Ces échanges du langage avec les écritures naturelles impliquent une attention à la ténuité des choses et au privilège que le poète accorde à certaines images fortes comme l’arbre, qui induit des figures fondamentales comme la forêt ou la racine. Si la racine est le premier organe créé par la germination d’une graine d’arbre, c’est son voyage souterrain qui, comme les mots, fascine le poète. La racine des mots est la manière dont les langues voyagent à travers les géographies. Elles forment la base commune des langues à partir de laquelle s’opère la poétique. Pour le poète, parcourir les grandes forêts de l’Europe le mène – après la ville surréaliste et ses sous-bois – au seuil de ce grand désert blanc qu’est la Laponie. Si chacun de ces paysages était le lieu où le poète recherchait la femme disparue, le grand vide de la Laponie devient le lieu achevé de cette absence, là où naît Logogus écrivant à Gloria. Car la grandeur du vide lapon doit être comptée parmi les choses laissées derrière par Gloria : « fort peu de vin et d’aspirine, énormément de vide, avec un désespoir encore plus lourd pour grossir » (« Gladys en allée »). Ce vide, il l’écrit pour qu’il devienne trace dans la neige – « Pour un rien plein », mêlant le vide des mots à la surface de cette géographie de glace : « dans notre géographie de plus en variable, la géologie d’elle, Gloria, et moi, Logogus, de sorcière de ciel en strige d’enfer, en fée, de stress en strophe en trophée de strates de trop peu et trop… » (« Dans ma chambre »). Tout ceci – c’est-à-dire le vide, l’absence et la neige – finit par nourrir Les grandes choses, un titre tiré d’un poème publié peu après la débâcle de Cobra, et accompagné d’une aquarelle de celle qui va bientôt prendre les noms mythiques d’Ulla, Boule d’Or ou Gloria, soulignant qu’à partir de la ténuité des choses et de la misère du quotidien, la poésie est capable d’ouvrir un temps d’où éclatent de « grandes choses » :
Et de garder les yeux ouverts sur les grandes choses fermées, et les petites
Et de crier sur les toits pour que l’écho rompe le silence
Et d’avoir envie
Ainsi, Dotremont demeure le poète des confins, celui qui réinvente la langue à partir de ces strates, de ces grandes découpes géologiques et des plissements de terrains. Il faut le lire et surtout relire sa poésie, avant la grande fonte des neiges, pour une dernière traversée à travers ses paysages intérieures, à la recherche de ces mouvements de langue et d’écriture qui nous ramènent aux sources du signe, au pays des commencements, en cette préhistoire où l’ombre d’un buisson devient une virgule ou un point d’exclamation qui fait basculer la grandeur du paysage blanc dans l’encre du poème.

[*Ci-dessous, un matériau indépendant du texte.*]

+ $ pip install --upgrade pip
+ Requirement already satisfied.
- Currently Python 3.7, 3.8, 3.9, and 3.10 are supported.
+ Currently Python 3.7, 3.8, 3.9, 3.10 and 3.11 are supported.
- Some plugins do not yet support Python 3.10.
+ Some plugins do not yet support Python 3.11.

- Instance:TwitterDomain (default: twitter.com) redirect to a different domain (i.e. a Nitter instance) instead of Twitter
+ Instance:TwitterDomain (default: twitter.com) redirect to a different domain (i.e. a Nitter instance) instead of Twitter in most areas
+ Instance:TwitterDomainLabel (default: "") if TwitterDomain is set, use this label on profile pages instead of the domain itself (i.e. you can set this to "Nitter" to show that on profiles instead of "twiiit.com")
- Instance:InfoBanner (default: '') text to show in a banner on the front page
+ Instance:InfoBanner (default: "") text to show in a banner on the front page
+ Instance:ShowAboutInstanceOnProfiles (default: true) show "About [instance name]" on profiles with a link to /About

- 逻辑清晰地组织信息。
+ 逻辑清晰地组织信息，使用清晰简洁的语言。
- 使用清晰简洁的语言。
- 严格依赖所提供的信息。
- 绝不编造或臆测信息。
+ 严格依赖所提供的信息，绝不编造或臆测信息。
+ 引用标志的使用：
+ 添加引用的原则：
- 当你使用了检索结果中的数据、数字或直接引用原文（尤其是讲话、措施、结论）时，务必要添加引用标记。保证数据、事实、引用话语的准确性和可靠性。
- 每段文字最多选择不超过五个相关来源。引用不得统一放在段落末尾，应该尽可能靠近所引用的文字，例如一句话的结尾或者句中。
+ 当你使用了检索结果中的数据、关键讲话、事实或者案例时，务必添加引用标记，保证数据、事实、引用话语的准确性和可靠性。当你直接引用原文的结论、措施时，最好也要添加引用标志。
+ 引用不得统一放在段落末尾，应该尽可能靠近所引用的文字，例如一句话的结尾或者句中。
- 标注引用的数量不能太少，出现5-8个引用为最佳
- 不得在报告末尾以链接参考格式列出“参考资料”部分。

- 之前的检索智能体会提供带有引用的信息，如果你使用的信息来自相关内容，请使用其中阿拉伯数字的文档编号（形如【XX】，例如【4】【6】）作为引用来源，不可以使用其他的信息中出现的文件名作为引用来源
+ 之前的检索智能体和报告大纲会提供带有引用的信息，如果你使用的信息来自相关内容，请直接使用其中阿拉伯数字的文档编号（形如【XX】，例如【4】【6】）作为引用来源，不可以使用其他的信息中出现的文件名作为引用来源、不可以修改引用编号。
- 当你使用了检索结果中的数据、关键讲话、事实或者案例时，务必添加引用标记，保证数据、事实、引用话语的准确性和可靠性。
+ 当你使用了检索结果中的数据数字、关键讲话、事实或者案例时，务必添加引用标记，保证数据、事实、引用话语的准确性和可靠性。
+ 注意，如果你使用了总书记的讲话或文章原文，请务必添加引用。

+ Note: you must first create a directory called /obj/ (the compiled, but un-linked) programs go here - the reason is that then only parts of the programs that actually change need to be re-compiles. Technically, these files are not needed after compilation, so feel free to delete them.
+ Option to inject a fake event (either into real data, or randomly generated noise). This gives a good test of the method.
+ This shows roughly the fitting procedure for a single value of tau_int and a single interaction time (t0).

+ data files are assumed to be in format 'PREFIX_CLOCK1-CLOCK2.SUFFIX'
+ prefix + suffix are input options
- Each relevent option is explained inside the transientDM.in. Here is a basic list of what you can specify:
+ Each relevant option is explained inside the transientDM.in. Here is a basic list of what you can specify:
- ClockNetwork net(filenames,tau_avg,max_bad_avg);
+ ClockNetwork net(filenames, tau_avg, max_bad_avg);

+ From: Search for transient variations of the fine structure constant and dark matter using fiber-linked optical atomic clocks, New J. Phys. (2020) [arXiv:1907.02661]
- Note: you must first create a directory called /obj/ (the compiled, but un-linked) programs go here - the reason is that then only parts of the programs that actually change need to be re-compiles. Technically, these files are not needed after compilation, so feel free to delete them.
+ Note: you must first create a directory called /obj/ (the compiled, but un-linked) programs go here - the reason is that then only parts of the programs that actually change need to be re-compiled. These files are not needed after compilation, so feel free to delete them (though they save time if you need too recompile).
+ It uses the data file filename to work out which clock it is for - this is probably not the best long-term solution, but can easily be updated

[1] « Vous avez abandonné la poésie ? / Oui. J’écris des poèmes quand je suis pressé. J’écris aussi des lettres d’amour pour qu’elles soient lues » (Dépassons l’anti-art, L’Atelier contemporain, 2022, p. 107)
[2] « toi qui par-dessus l’aube écris mon nom avec le froufrou de ta robe, en crevant le soleil comme un cerceau de jour », (« L’avant-matin », Les grandes choses, p. 80)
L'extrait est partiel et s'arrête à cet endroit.